Download or read book German Migrants in Post-War Britain written by Dr Inge Weber-Newth and published by Routledge. This book was released on 2006-03-29 with total page 307 pages. Available in PDF, EPUB and Kindle. Book excerpt: Both timely and topical, with 2005 marking the 60th anniversary of the end of the Second World War, this unique book examines the little-known and under-researched area of German migration to Britain in the immediate post-war era. Authors Weber-Newth and Steinert analyze the political framework of post-war immigration and immigrant policy, and the complex decision-making processes that led to large-scale labour migration from the continent. They consider: * identity, perception of self and others, stereotypes and prejudice * how migrants dealt with language and intercultural issues * migrants' attitudes towards national socialist and contemporary Germany * migrants' motivation for leaving Germany * migrants' initial experiences and their reception in Britain after the war, as recalled after 50 years in the host country, compared to their original expectations.
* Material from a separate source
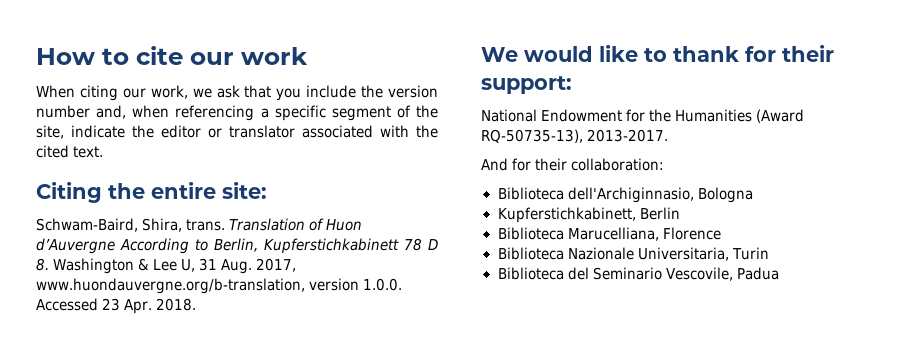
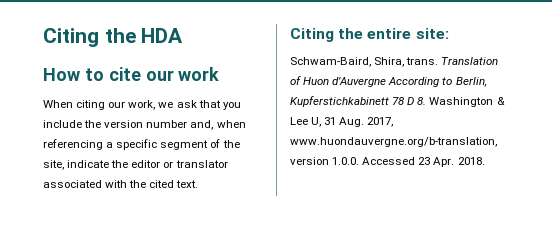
(36, 56) none -> [43,28,184,47] Citing the HDA //
[481,45,834,62] [481,76,572,94] [481,109,805,123] [481,129,669,143] [481,158,665,171] [497,187,753,203] [497,207,680,223] [497,227,721,241] [497,247,769,261] [497,267,779,281] // We would like to thank for their support: // National Endowment for the Humanities (Award RQ-50735-13), 2013-2017. // And for their collaboration: // Biblioteca dell'Archiginnasio, Bologna // Kupferstichkabinett, Berlin // Biblioteca Marucelliana, Florence // Biblioteca Nazionale Universitaria, Turin // Biblioteca del Seminario Vescovile, Padua -> (485, 161) none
Based on rich British and German governmental and non-governmental archive sources, contemporary newspaper articles and nearly eighty biographically–oriented interviews with German migrants, this outstanding volume, a must-read for students and scholars in the fields of social history, sociology and migration studies, expertly encompasses political as well as social-historical questions and engages with the social, economic and cultural situation of German immigrants to Britain from a life-historical perspective.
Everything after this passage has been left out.